Nature undespoiled literally heaves and thrills with the breath of life here. The less you pin it down, the more your feel it. What a privilege to be allowed into its silent mystery, let alone to live hand in branch with it. When I’m lying in bed with the wind tossing the window tarp, the rain beating on the tin roof, a murmur of distant thunder (I’m talking about just last night), I honestly cannot imagine anything better.
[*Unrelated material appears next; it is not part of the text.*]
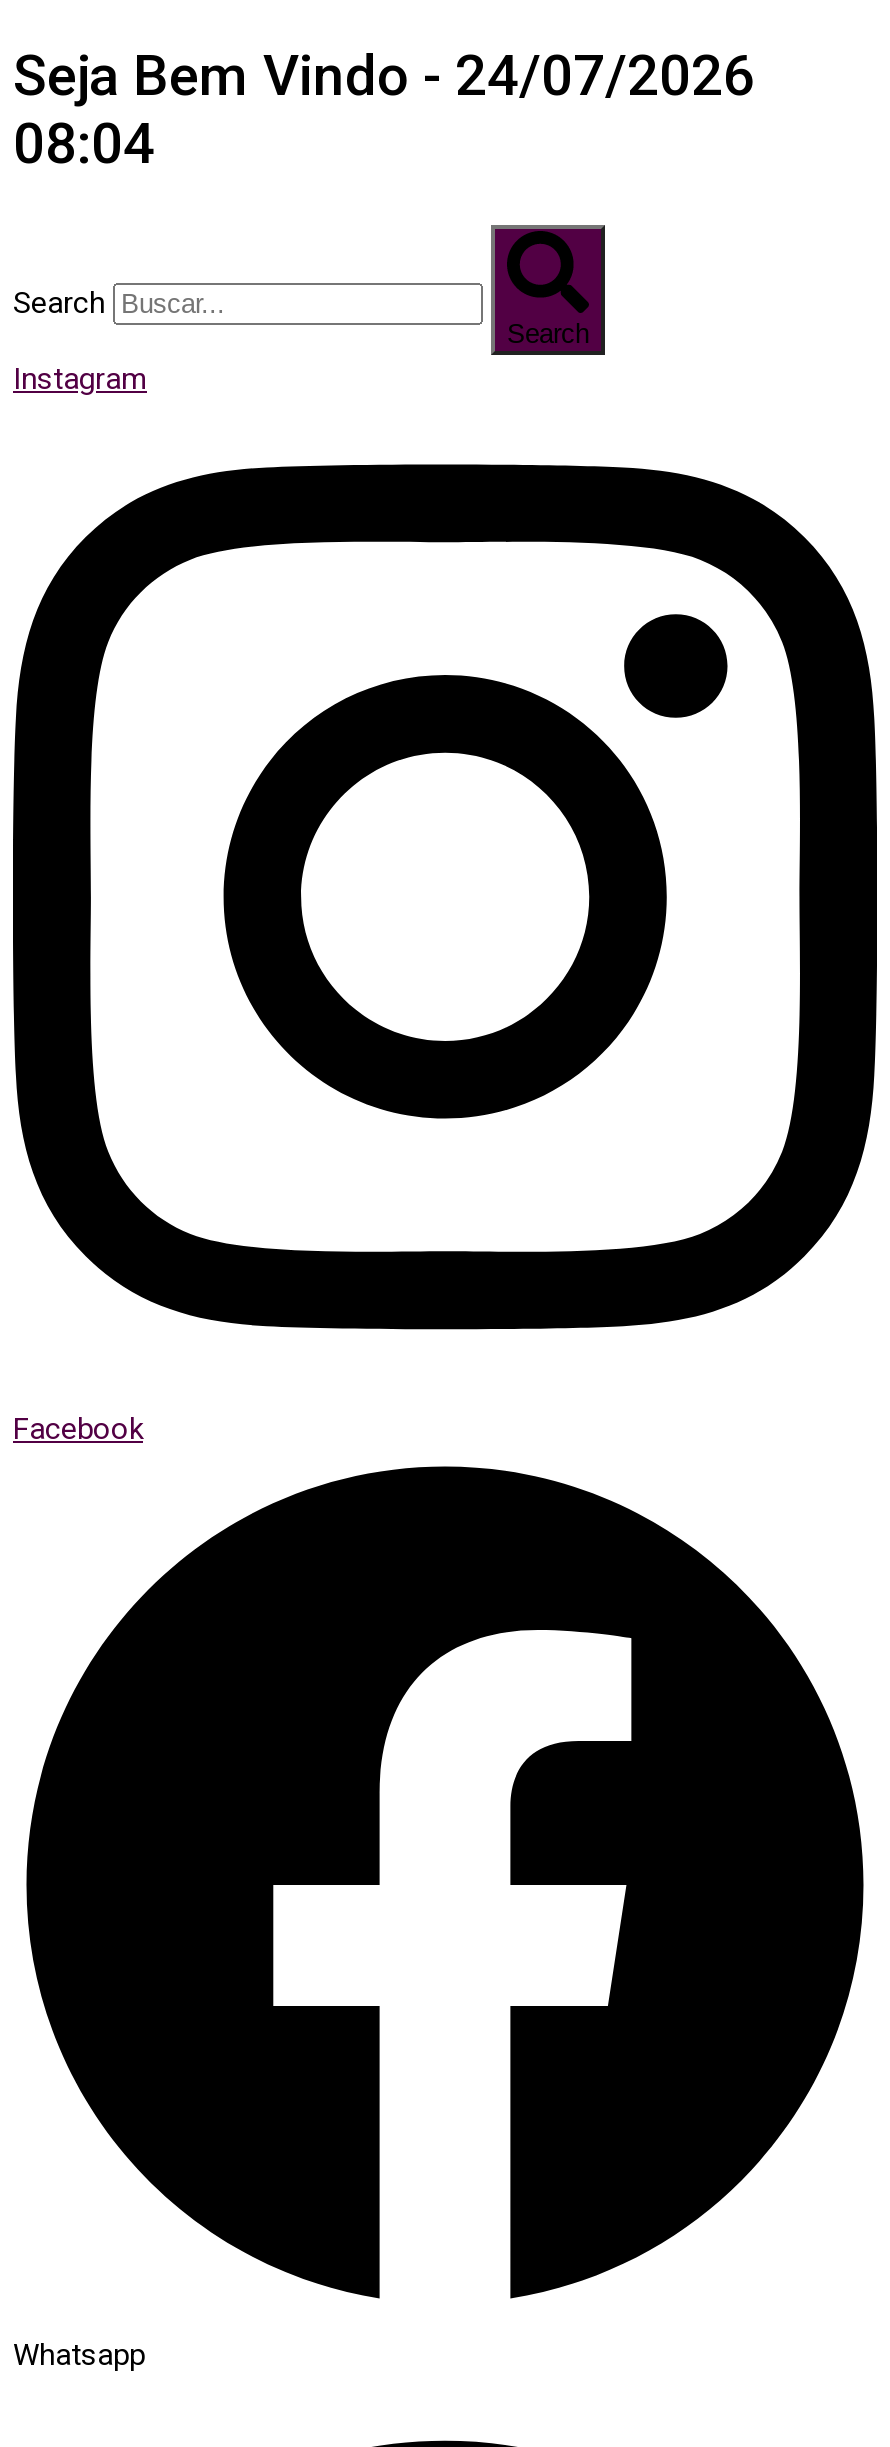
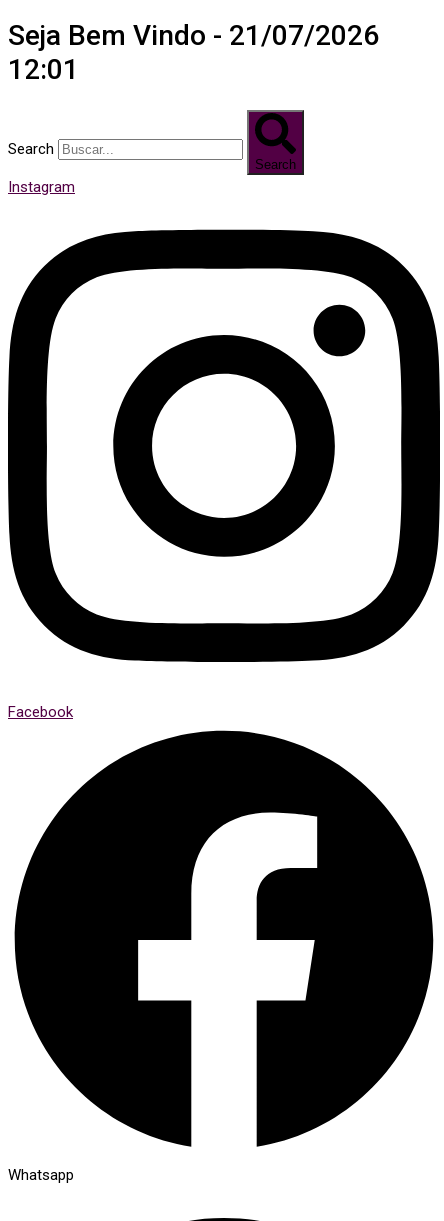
[13,43,755,109] Seja Bem Vindo - 24/07/2026 -> [8,19,379,52] Seja Bem Vindo - 21/07/2026
[13,111,155,177] 08:04 -> [8,53,79,86] 12:01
The pleasure of sharing our breath with that of the natural world is deep, pervasive, and life-sustaining. The assurance that in Five Valleys we have a strong partner in protecting what we cherish about this land has given us all a new sense of security. The knowledge that Willow Creek will flow and wind through its dense and living corridor for many generations, exactly as it does today, is a relief beyond measure for all of us.